Description of the task: For the data below, give again exactly the lines from the one containing "[74,447,115,460] [please ->" through the one containing "[170,446,290,460] prerequisites folder]", both ends included, and no others.

(Information begins)

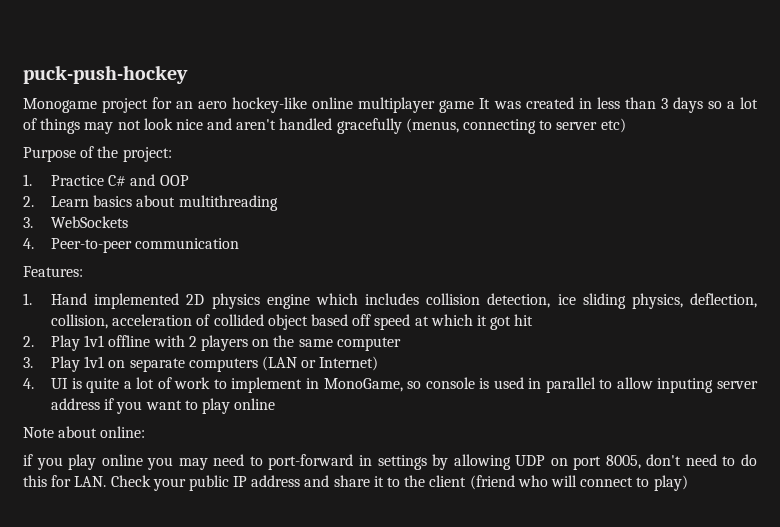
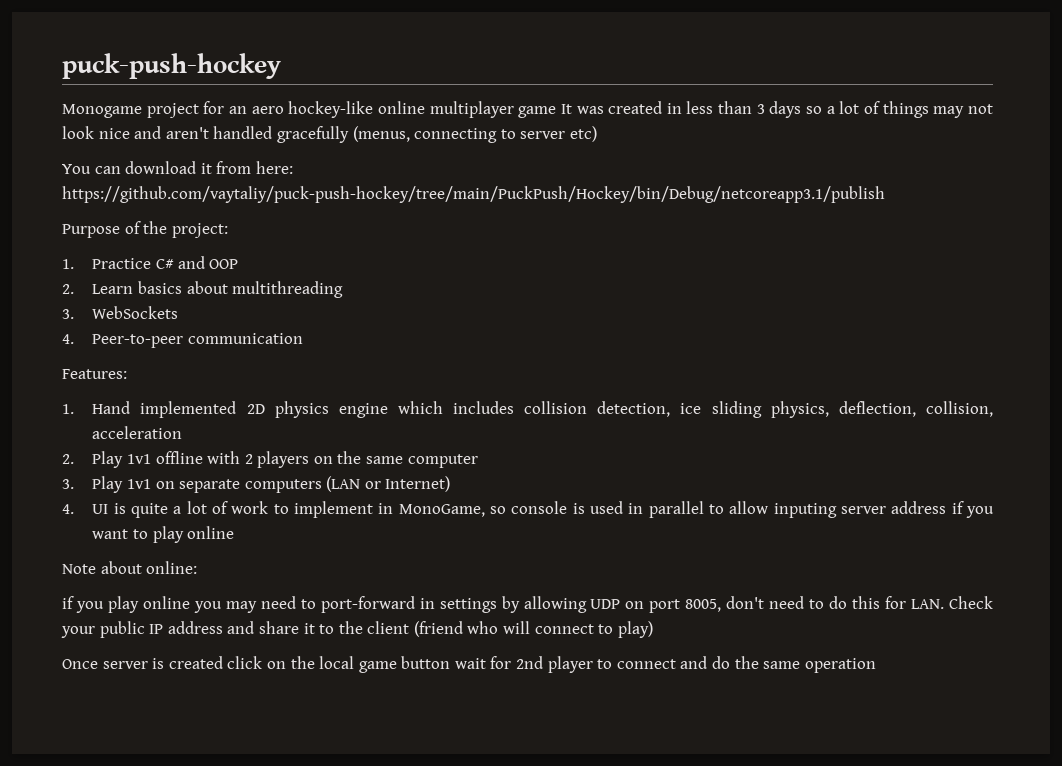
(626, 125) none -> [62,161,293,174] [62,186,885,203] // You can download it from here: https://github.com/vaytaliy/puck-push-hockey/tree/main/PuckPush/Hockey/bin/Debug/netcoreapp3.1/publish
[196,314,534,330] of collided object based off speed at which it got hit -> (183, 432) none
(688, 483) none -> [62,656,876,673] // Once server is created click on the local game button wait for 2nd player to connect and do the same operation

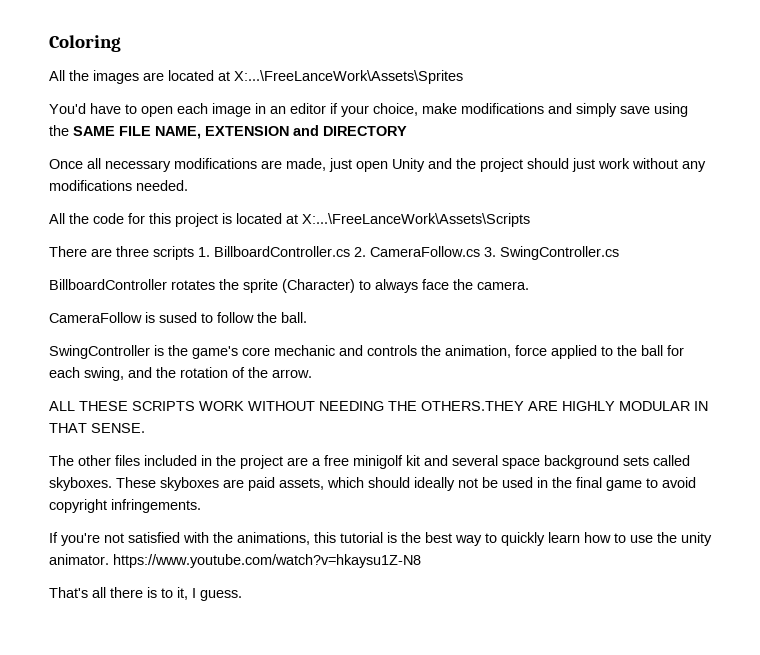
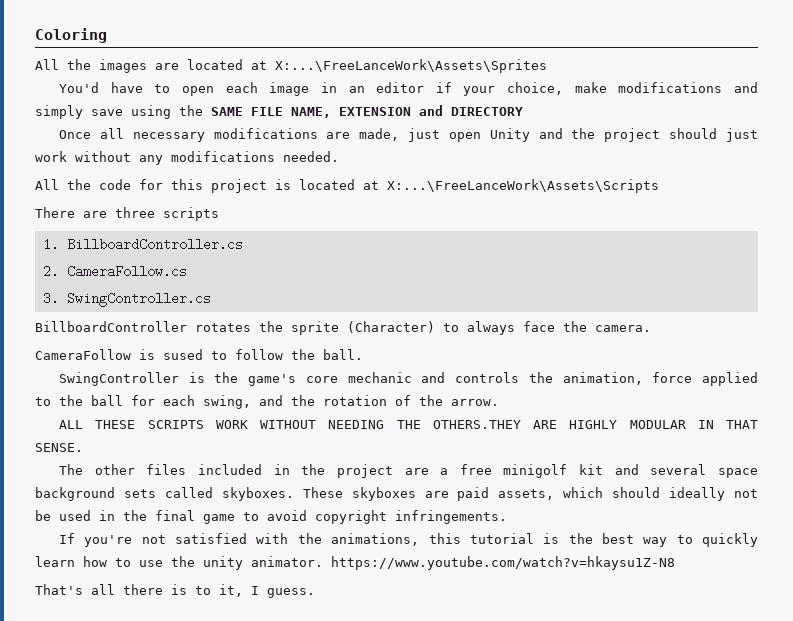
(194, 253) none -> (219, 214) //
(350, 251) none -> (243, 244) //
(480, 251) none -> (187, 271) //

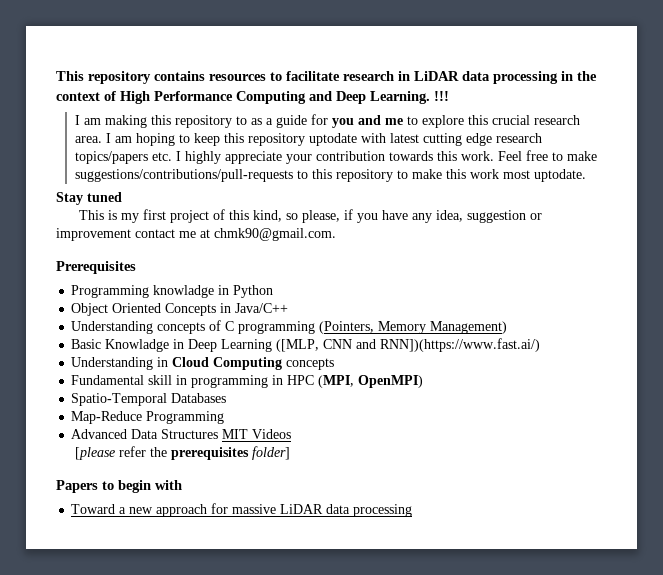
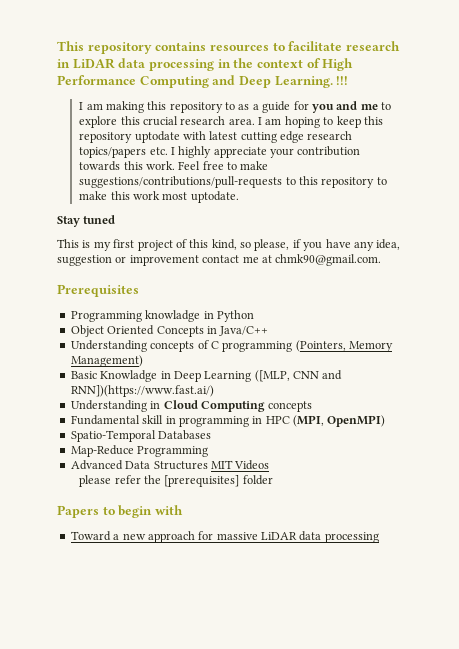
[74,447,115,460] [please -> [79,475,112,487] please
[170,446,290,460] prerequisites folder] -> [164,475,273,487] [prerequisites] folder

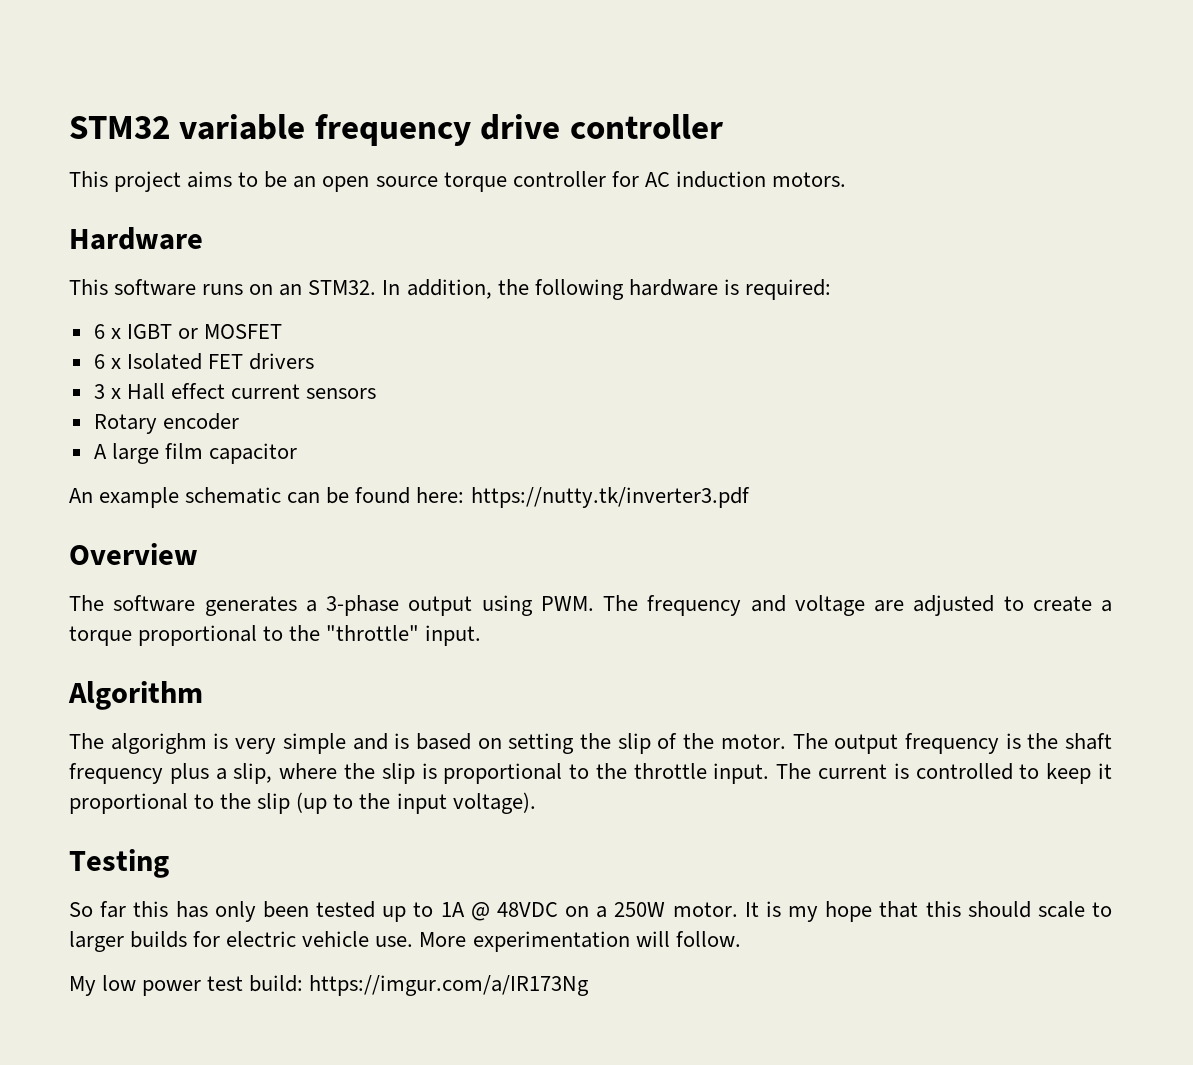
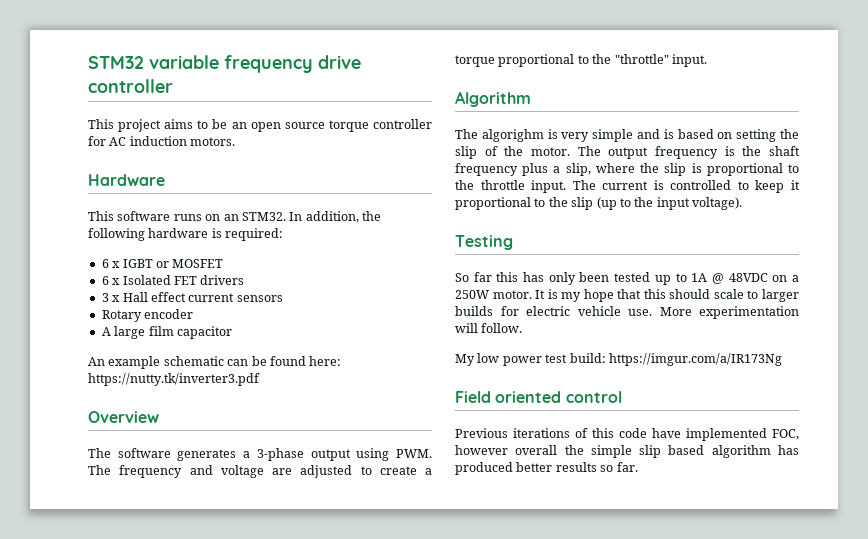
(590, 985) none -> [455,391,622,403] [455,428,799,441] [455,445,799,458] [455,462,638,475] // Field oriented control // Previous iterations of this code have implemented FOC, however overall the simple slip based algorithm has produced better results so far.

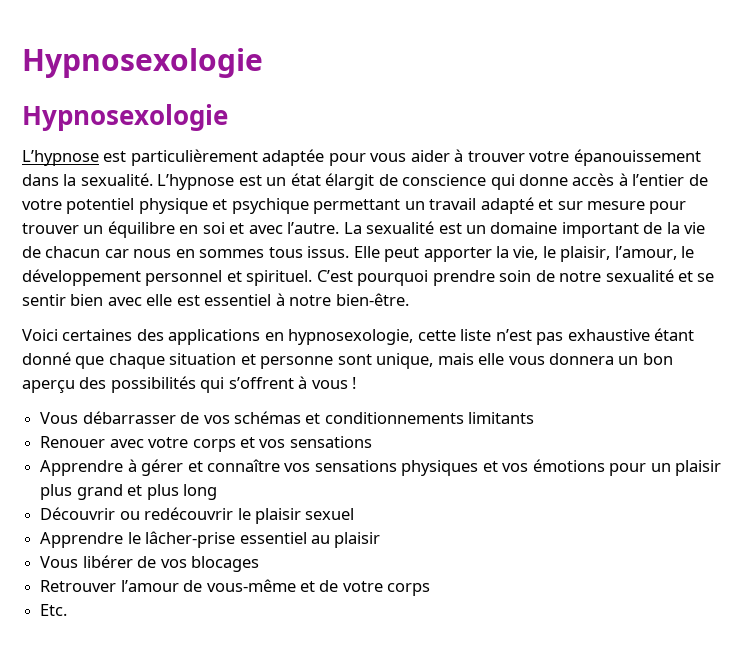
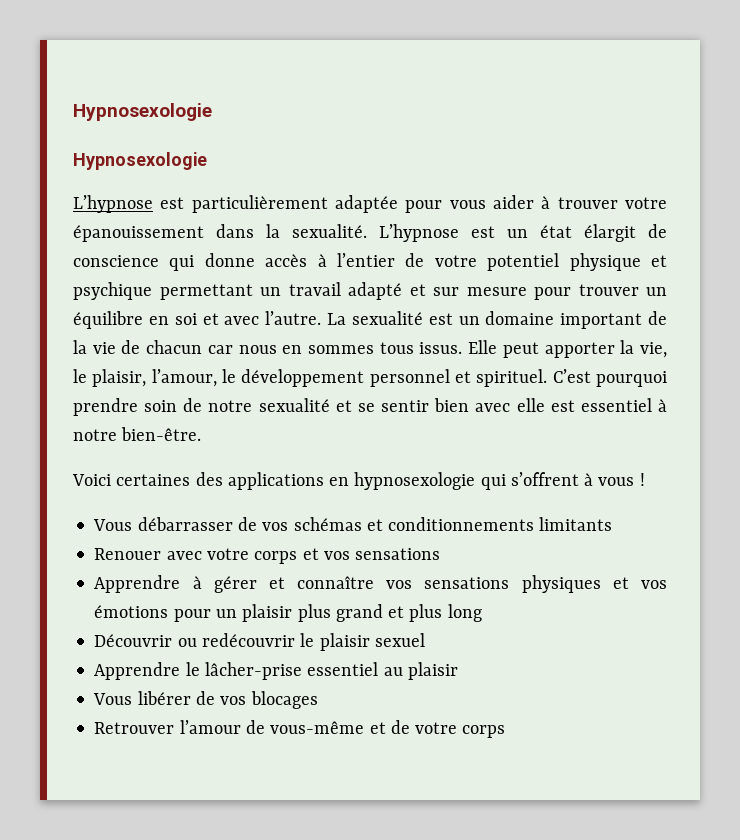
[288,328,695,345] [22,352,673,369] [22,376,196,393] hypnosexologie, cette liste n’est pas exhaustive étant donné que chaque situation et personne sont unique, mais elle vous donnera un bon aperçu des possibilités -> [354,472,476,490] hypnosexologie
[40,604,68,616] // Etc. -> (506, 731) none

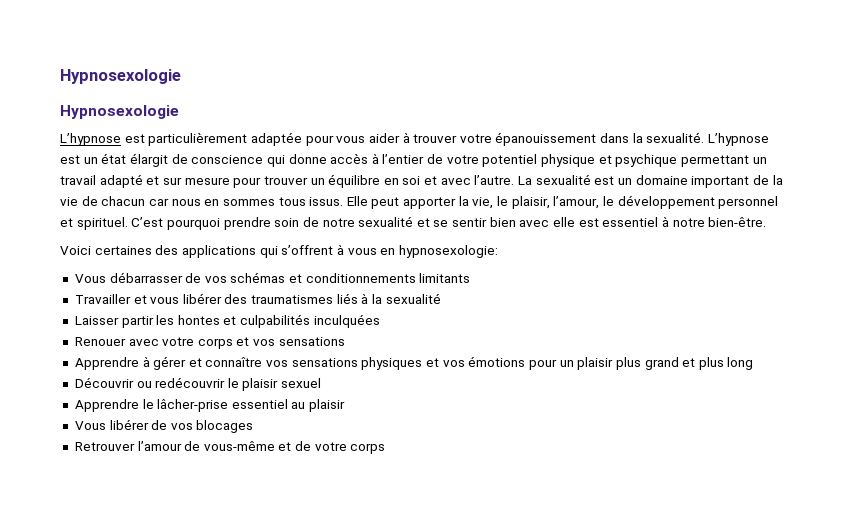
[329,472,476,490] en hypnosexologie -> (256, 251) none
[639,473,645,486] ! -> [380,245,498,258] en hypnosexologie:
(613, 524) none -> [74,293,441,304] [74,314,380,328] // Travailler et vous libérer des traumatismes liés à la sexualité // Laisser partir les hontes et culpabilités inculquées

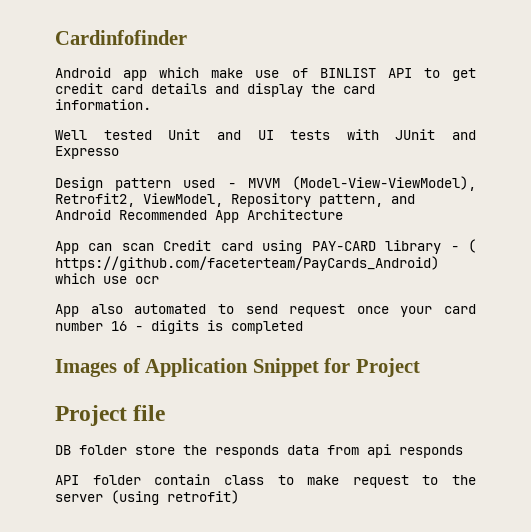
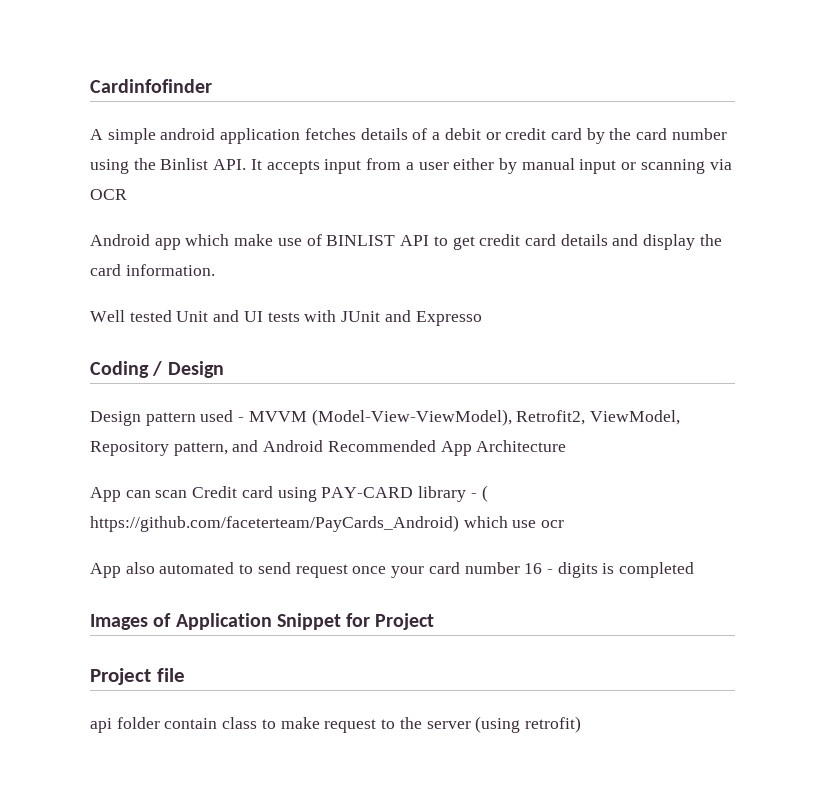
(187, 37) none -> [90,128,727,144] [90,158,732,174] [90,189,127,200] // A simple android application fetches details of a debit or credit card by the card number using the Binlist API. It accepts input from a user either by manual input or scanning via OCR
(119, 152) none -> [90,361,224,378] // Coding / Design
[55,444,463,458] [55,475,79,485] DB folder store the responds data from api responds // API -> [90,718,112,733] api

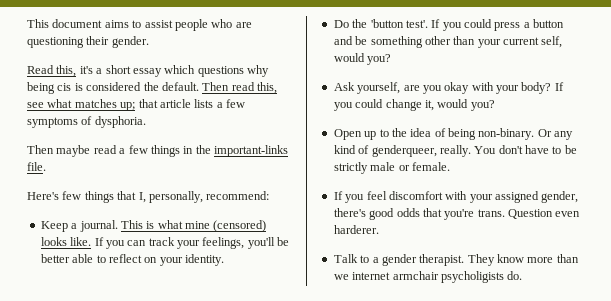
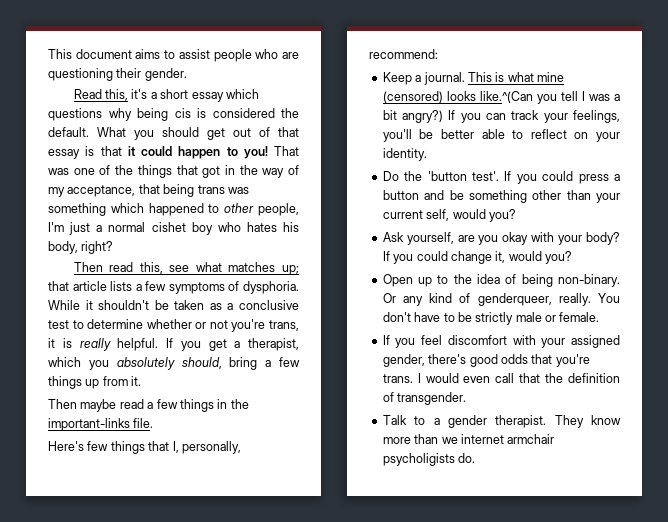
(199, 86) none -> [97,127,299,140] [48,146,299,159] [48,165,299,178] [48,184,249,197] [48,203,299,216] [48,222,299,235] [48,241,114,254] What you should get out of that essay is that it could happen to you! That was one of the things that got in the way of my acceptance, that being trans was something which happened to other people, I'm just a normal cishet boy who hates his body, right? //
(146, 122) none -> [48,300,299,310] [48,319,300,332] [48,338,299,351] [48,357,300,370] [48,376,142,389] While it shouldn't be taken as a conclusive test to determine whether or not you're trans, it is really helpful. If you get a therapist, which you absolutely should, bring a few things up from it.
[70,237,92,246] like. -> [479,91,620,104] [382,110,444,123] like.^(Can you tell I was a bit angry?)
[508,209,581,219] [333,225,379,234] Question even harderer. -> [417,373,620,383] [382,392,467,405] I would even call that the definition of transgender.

(Information ends)

Your solution:
[74,447,115,460] [please -> [79,475,112,487] please
[170,446,290,460] prerequisites folder] -> [164,475,273,487] [prerequisites] folder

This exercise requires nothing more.